Karen sits down beside us in a rush of musk oil and clinking silver bracelets. 'Sue and Peter are showing off,' she says moodily. 'Trying to remember all the past presidents of America, it's so boring. I don't even know who our own one is.' Elizabeth lifts her head from her book to comment that we don't have a president at all. 'You know what I mean,' Karen says with her pleasing smile. The common-room is filling with students, earnest students in cords and hand knitted jumpers who will get A or B bursaries and who are definitely going to university to study commerce or science or business administration-students who are calm and confident, whose lives will lead eventually to their conclusions, with the desired degrees and other such indispensables, and it will be no surprise to be dying, they will not be caught on the hop.
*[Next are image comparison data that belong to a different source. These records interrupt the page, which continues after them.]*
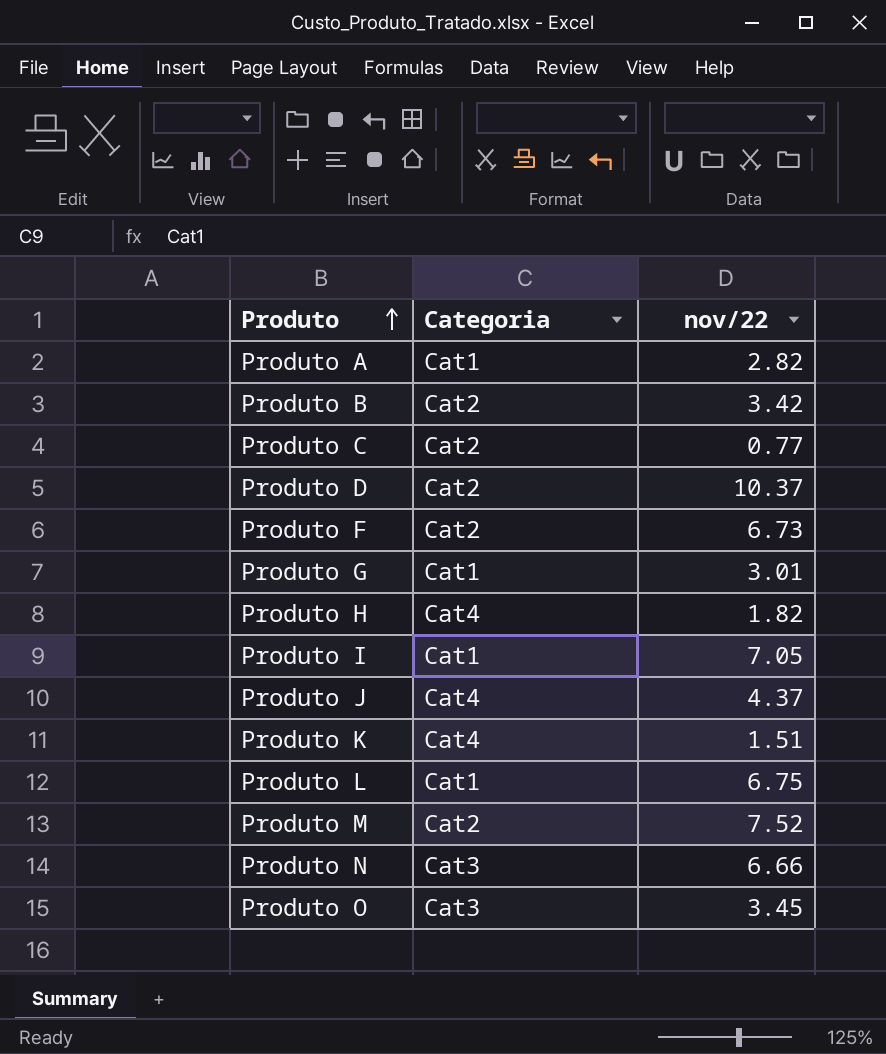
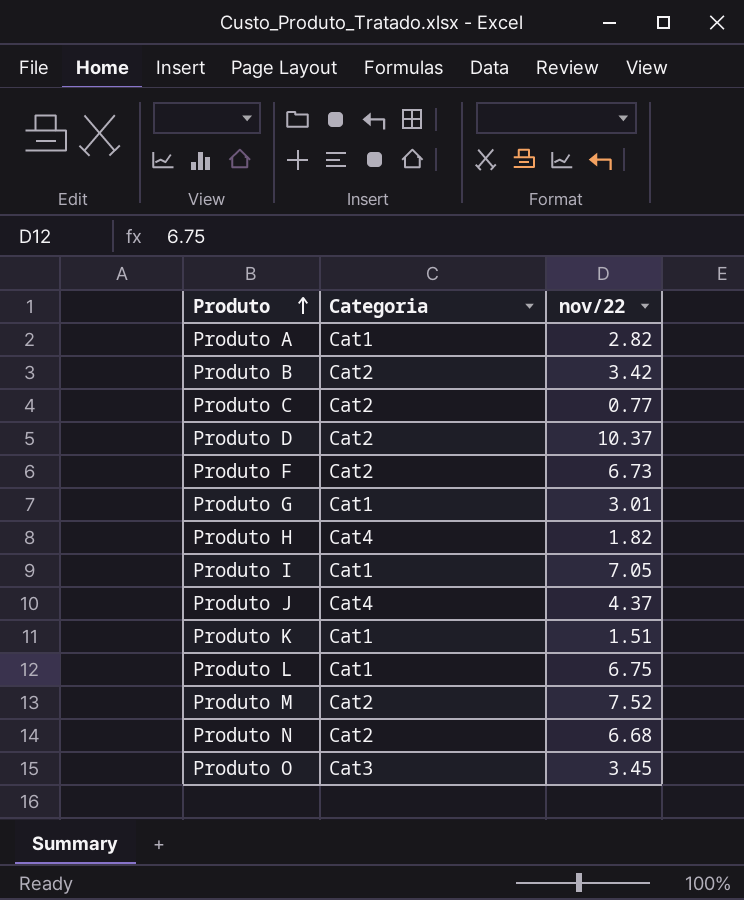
Produto K | Categoria: Cat4 -> Cat1
Produto N | Categoria: Cat3 -> Cat2
Produto N | nov/22: 6.66 -> 6.68

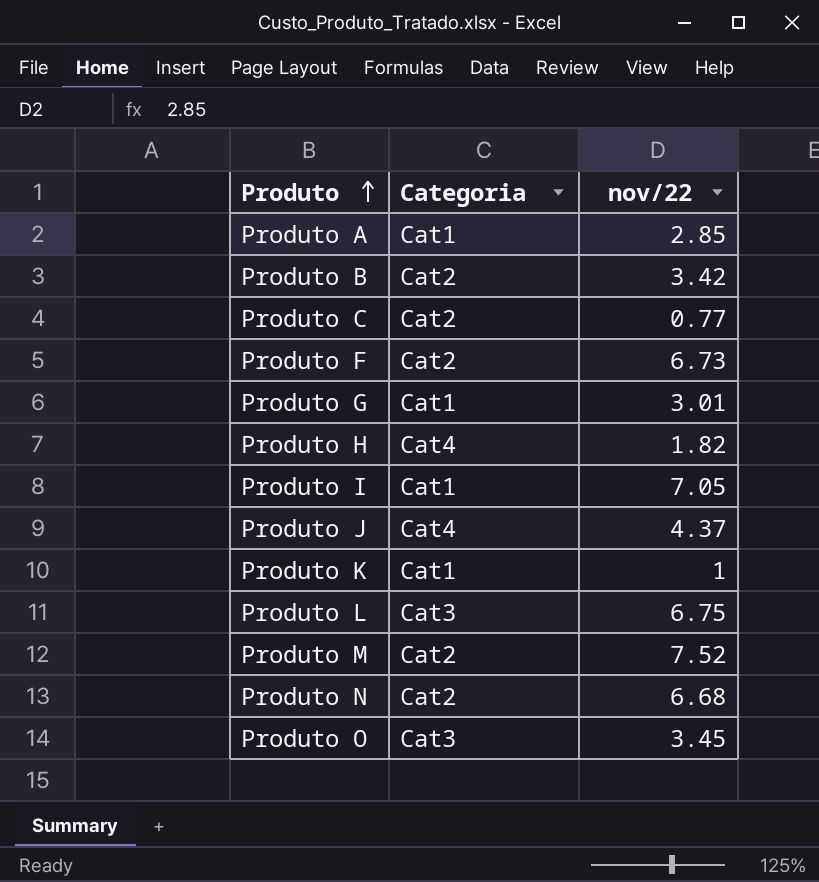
row Produto D: Cat2 | 10.37 -> none
Produto A | nov/22: 2.82 -> 2.85
Produto K | nov/22: 1.51 -> 1
Produto L | Categoria: Cat1 -> Cat3

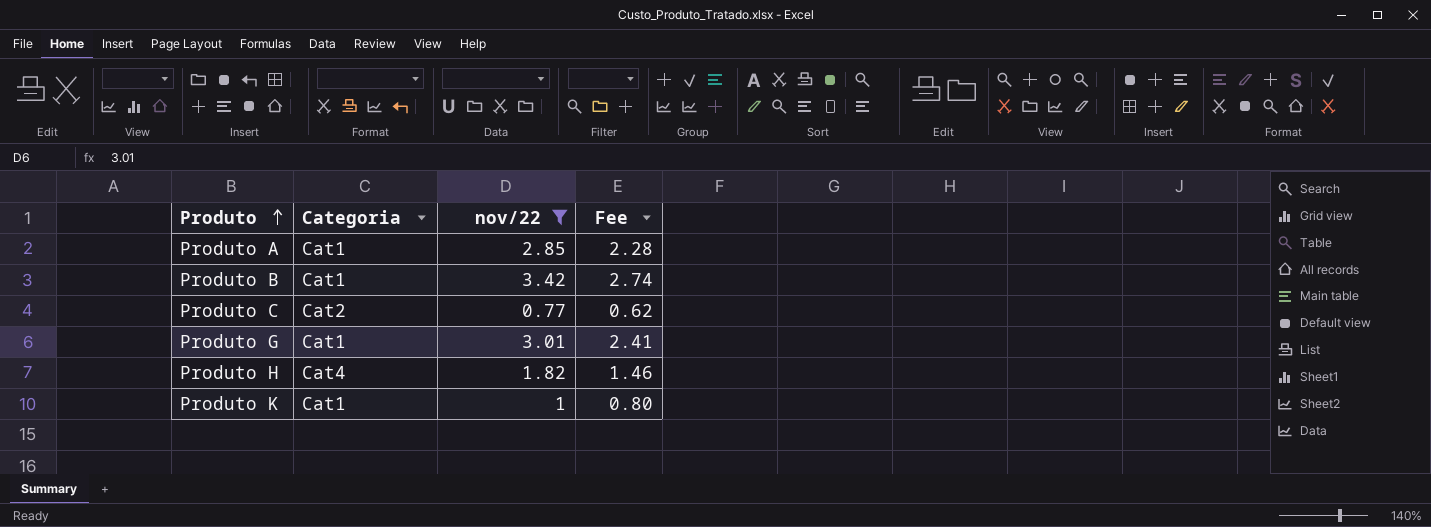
filter: none -> nov/22 <= 3.42
column Fee | formula: none -> [nov/22] * 0.8
Produto B | Categoria: Cat2 -> Cat1

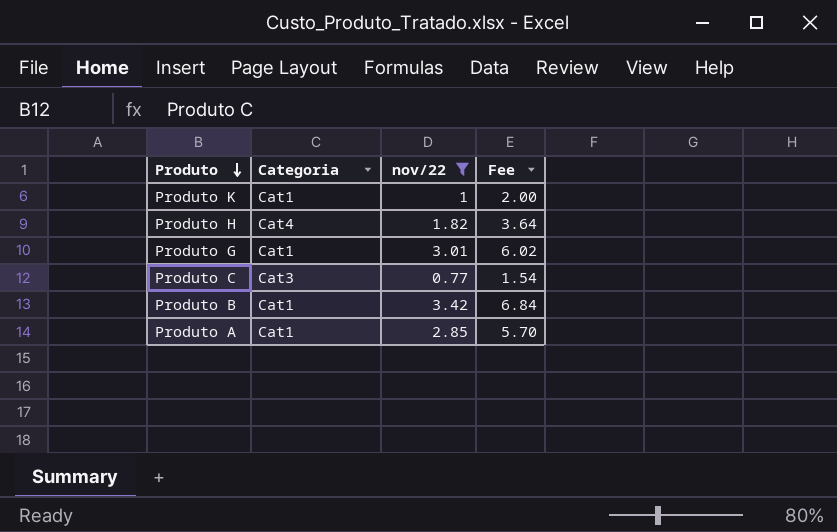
row order: Produto ascending -> Produto descending
column Fee | formula: [nov/22] * 0.8 -> [nov/22] * 2
Produto C | Categoria: Cat2 -> Cat3

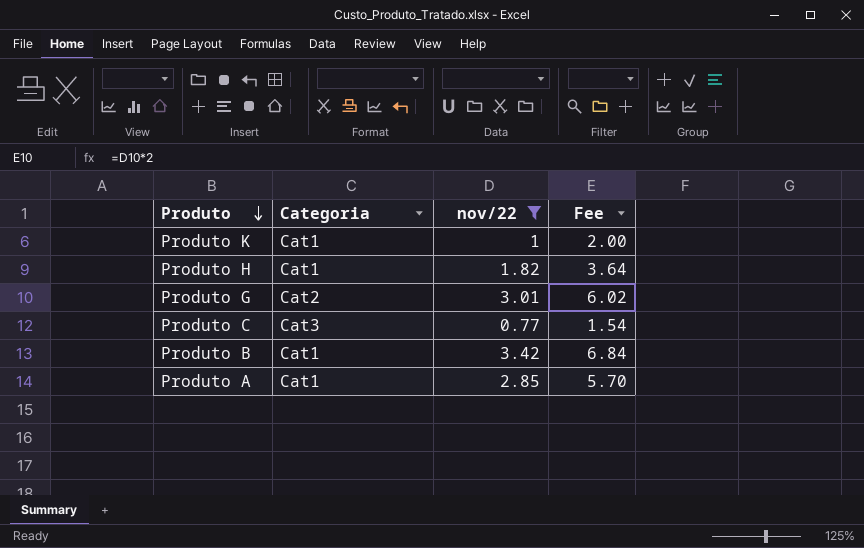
Produto H | Categoria: Cat4 -> Cat1
Produto G | Categoria: Cat1 -> Cat2

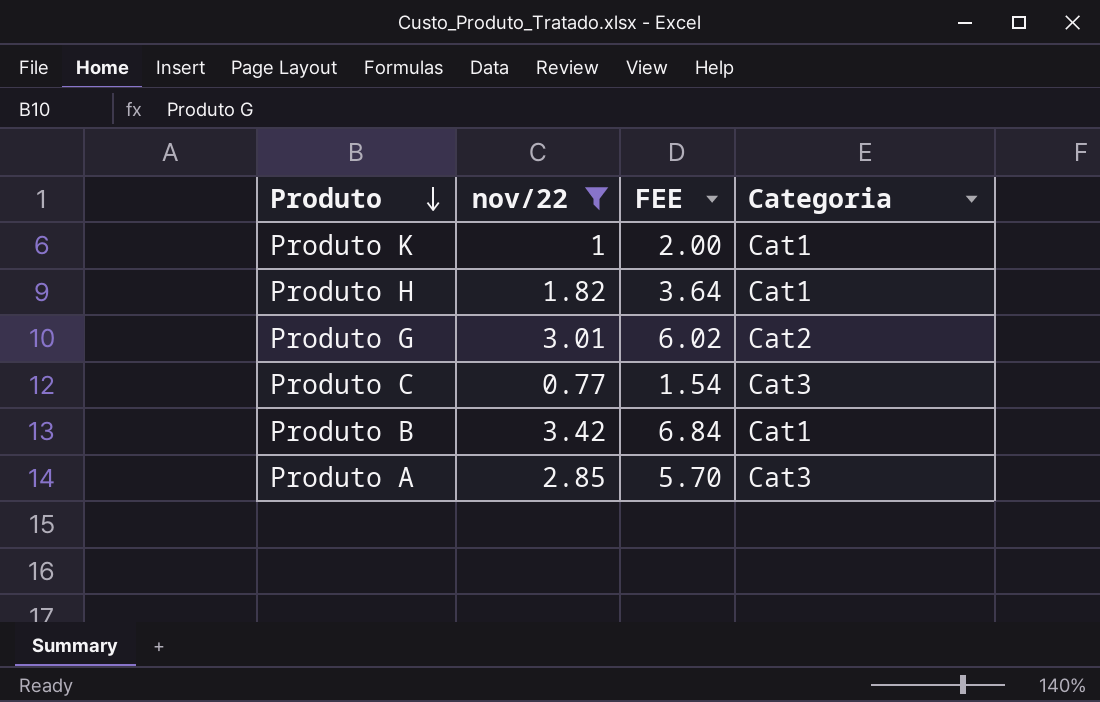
column name: Fee -> FEE
column Categoria | position: 2 -> 4
Produto A | Categoria: Cat1 -> Cat3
They will not cry out, 'But I can't die yet, I've only just got started!'

'Have you seen my Groucho Marx impression,' Karen asks us. 'Yes Karen, you did it at my birthday dinner.' She had leaned across the table and plucked the cigar out of my father's hand and disappeared out of the room to bang back in doing the best, the absolutely best Groucho Marx impression since Groucho Marx. Nobody could throw herself into a part like Karen. When she sat back down at the table, she calmly smoked the rest of my father's cigar, making an arc of smoke over her head, tapping the fat grey ash into a white ashtray.